とはいえ、ある程度の撮影を終えて食事も終えてしまった綾那達は、時間を持て余し気味だ。
「時間までどうしようか。たくさん食べたから、まだしばらくはお腹空かないし――他の撮影をしようにも魔石は空に近いから無理だし、颯月さん達も桃ちゃんも皆忙しいし……皆のお手伝いがしたくても、私達は魔法が使えないからねえ」
「颯様が多めに小遣い持たせてくれたお陰で、まだまだ店は回り放題だけど……だからと言って、人の金を無駄遣いする訳にはいかんしな」
考え込む綾那と陽香に、ルシフェリアがパッと表情を明るくした。
「暇潰しが必要かい? じゃあ僕、王族が見たいな」
「えっ」
「お祭りで皆、街へ下りて来るはずでしょう? ねえ、見に行こうよ」
「ああ、昨日ズーマさんが言ってたわ。合成魔法がよく見える、一番の特等席――即席の櫓みたいなところに、王族が皆集まるんだって? 一日中その上で過ごして、領民に手を振り続けないといけないから、王族も大変だ~って言ってたよ。ぶっちゃけ、あんだけ颯様から「似てる似てる」って言われると、噂の正妃様とやらの顔を拝んでみたい気はするな!」
頷く陽香に、綾那は思わず「でも」と口ごもる。
(いくらマスクをしているとはいえ、自ら危険に飛び込むってどうなの? いや、正直まだ王様が危険かどうかは、決まってない感あるけど)
そんな綾那の心中を読んだのか、ルシフェリアは朗らかな笑みを浮かべて「平気だよぉ」と言った。
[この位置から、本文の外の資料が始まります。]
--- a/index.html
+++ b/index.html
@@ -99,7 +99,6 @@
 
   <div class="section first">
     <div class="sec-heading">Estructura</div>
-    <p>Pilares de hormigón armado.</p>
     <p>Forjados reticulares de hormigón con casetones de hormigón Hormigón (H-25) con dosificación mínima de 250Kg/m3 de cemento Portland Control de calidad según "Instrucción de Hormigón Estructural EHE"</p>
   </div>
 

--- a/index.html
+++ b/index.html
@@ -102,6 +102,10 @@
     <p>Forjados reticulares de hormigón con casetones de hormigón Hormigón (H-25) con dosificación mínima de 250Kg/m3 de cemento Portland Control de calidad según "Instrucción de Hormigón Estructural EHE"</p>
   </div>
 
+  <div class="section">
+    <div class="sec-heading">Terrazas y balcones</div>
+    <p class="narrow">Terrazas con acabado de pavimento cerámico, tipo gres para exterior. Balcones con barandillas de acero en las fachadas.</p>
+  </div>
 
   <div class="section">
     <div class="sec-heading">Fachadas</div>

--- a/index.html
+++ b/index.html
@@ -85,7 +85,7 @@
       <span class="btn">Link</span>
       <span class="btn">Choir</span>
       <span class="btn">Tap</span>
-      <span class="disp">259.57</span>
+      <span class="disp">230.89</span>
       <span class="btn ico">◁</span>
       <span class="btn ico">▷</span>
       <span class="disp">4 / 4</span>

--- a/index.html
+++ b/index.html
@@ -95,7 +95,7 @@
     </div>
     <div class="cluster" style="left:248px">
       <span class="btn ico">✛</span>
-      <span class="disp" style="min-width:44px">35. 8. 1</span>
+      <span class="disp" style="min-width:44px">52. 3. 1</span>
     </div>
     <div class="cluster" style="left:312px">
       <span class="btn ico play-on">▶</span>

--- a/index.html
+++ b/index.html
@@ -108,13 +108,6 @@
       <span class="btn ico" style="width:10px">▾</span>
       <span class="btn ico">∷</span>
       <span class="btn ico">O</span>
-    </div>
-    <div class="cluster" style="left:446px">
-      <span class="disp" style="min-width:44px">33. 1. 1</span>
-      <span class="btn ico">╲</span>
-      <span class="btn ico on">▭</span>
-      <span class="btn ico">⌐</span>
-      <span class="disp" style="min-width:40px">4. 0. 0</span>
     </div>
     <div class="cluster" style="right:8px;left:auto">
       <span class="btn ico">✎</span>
「櫓の下は近衛が固めてる。だから僕らは近寄れないし、遠くから眺めるだけ。そっちの君だって、そもそも「千里眼」があれば遠くから見るだけでも十分でしょう?」
「おー、平気平気! ついでに颯様の父ちゃんと、義弟と――あ、あとユッキーの父ちゃん母ちゃんも居るはずだよな? 全員見られるじゃん、面白そう! 行こうぜアーニャ!」
「う、うん、分かった」
善は急げと人の波をかき分けて進む陽香に、綾那もまた彼女とはぐれないよう、慌ててその後に続いた。